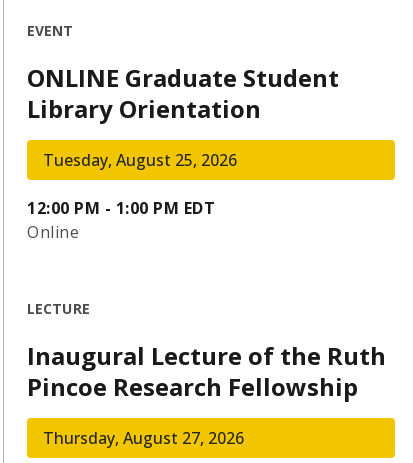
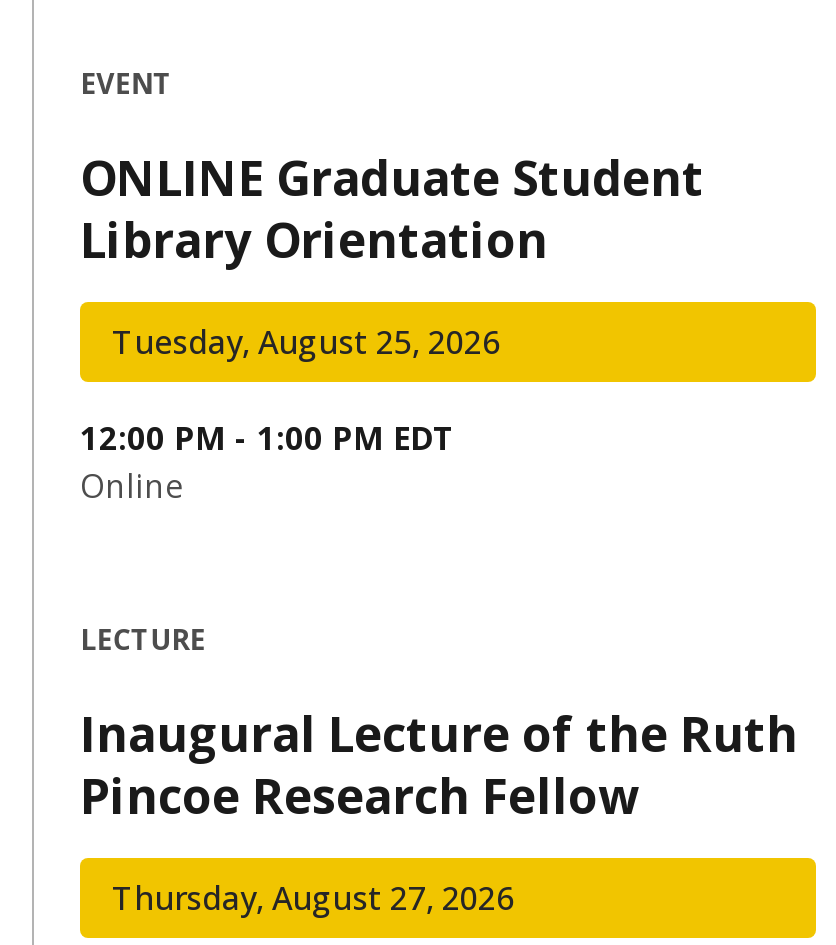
- Pincoe Research Fellowship
+ Pincoe Research Fellow
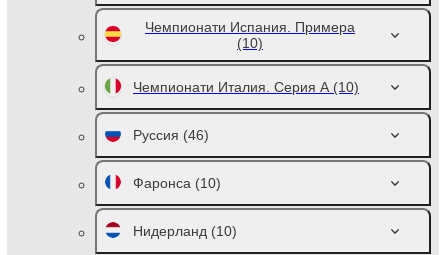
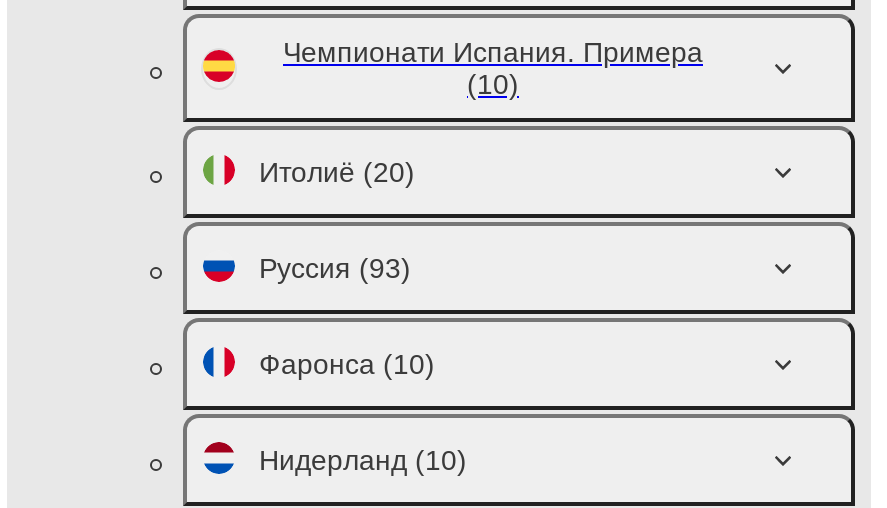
- Чемпионати Италия. Серия А (10)
+ Итолиё (20)

- Руссия (46)
+ Руссия (93)
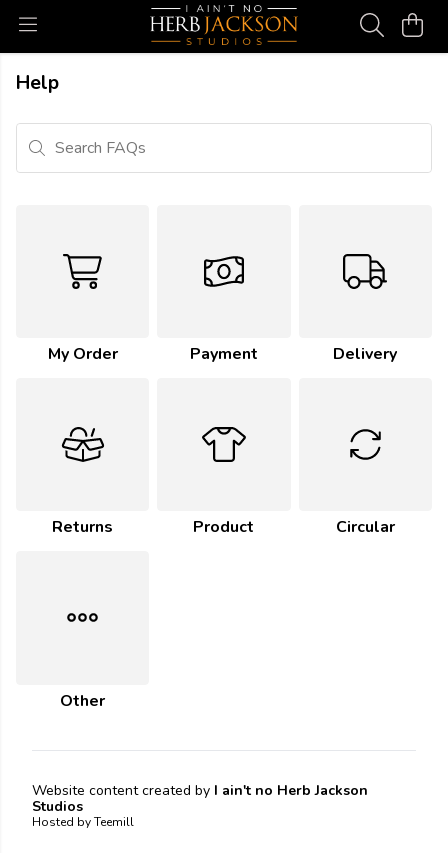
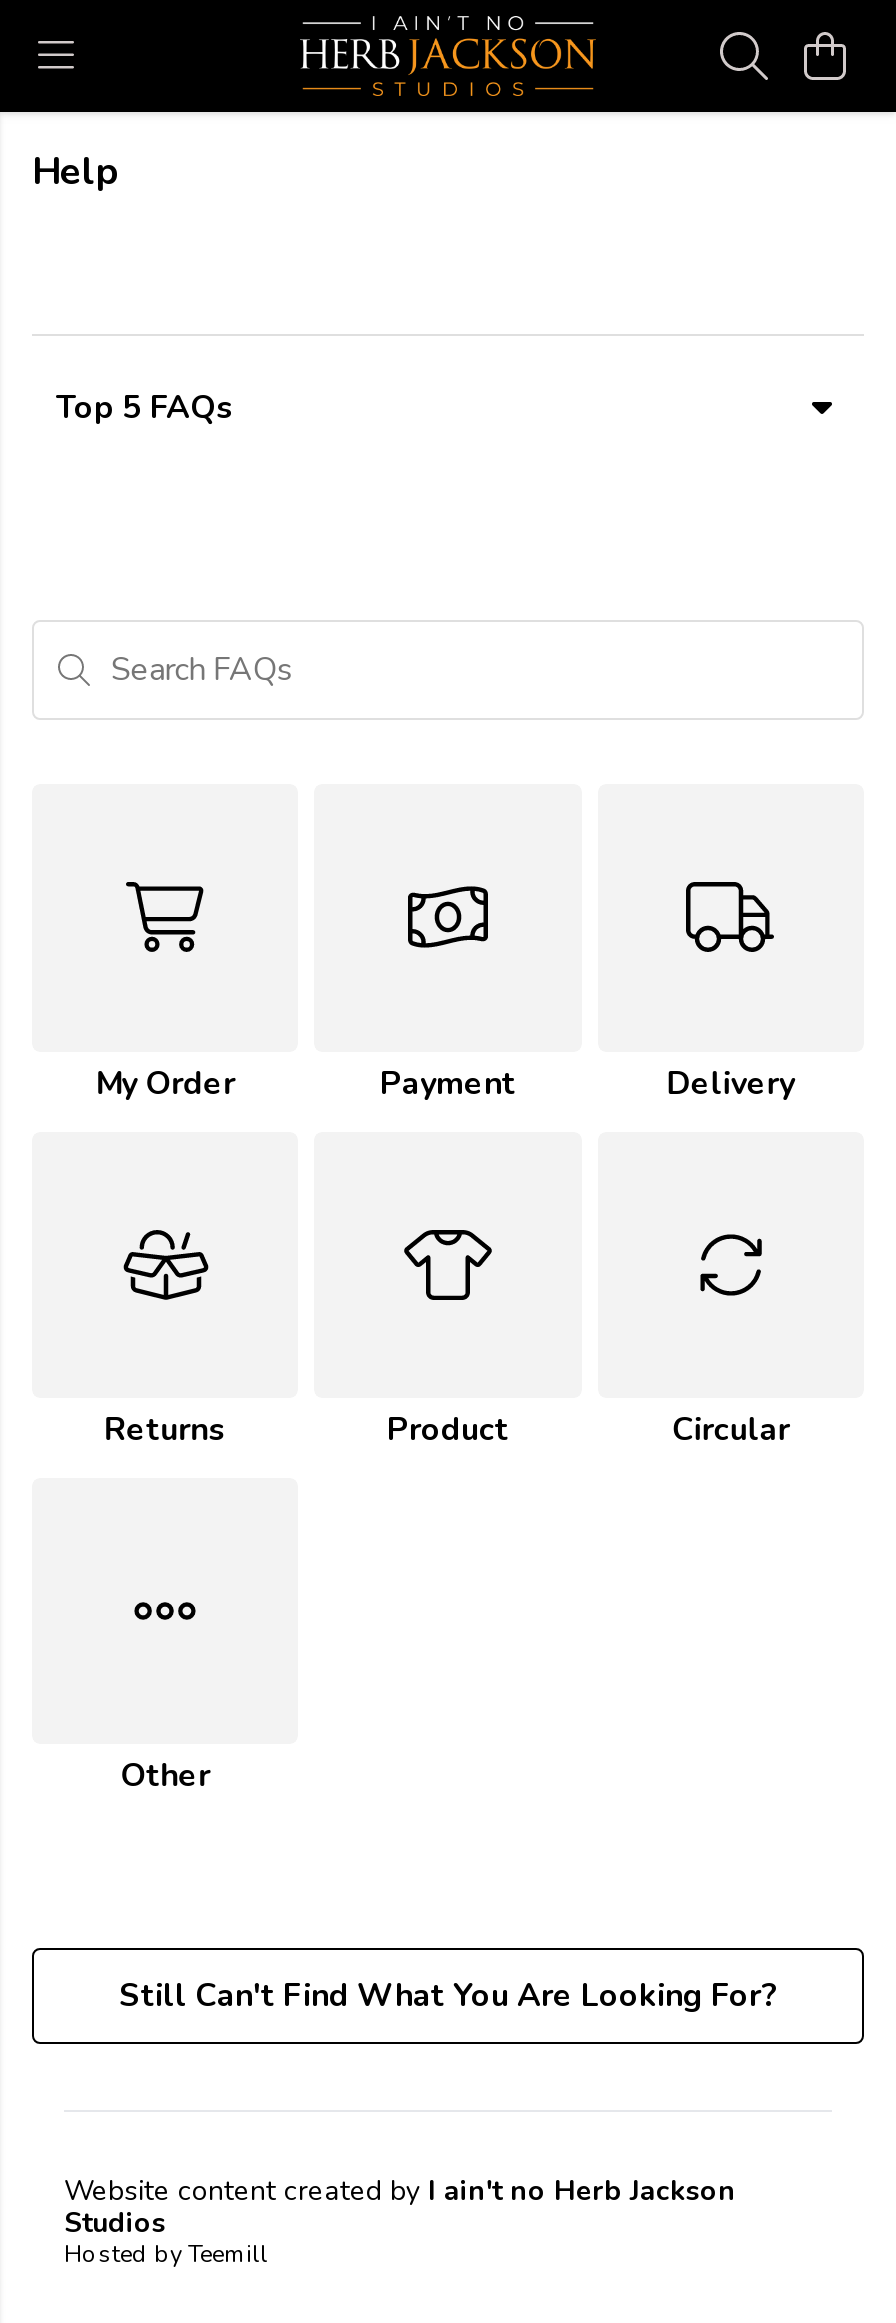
+ Top 5 FAQs

+ Still Can't Find What You Are Looking For?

-- EXERCISE DESCRIPTION --
Give again, word for word, the line containing "- Чемпионати Италия. Серия А (10)" and every line after it to the end of the records; leave out the pictures.

-- RESPONSE AREA --
- Чемпионати Италия. Серия А (10)
+ Итолиё (20)

- Руссия (46)
+ Руссия (93)
+ Top 5 FAQs

+ Still Can't Find What You Are Looking For?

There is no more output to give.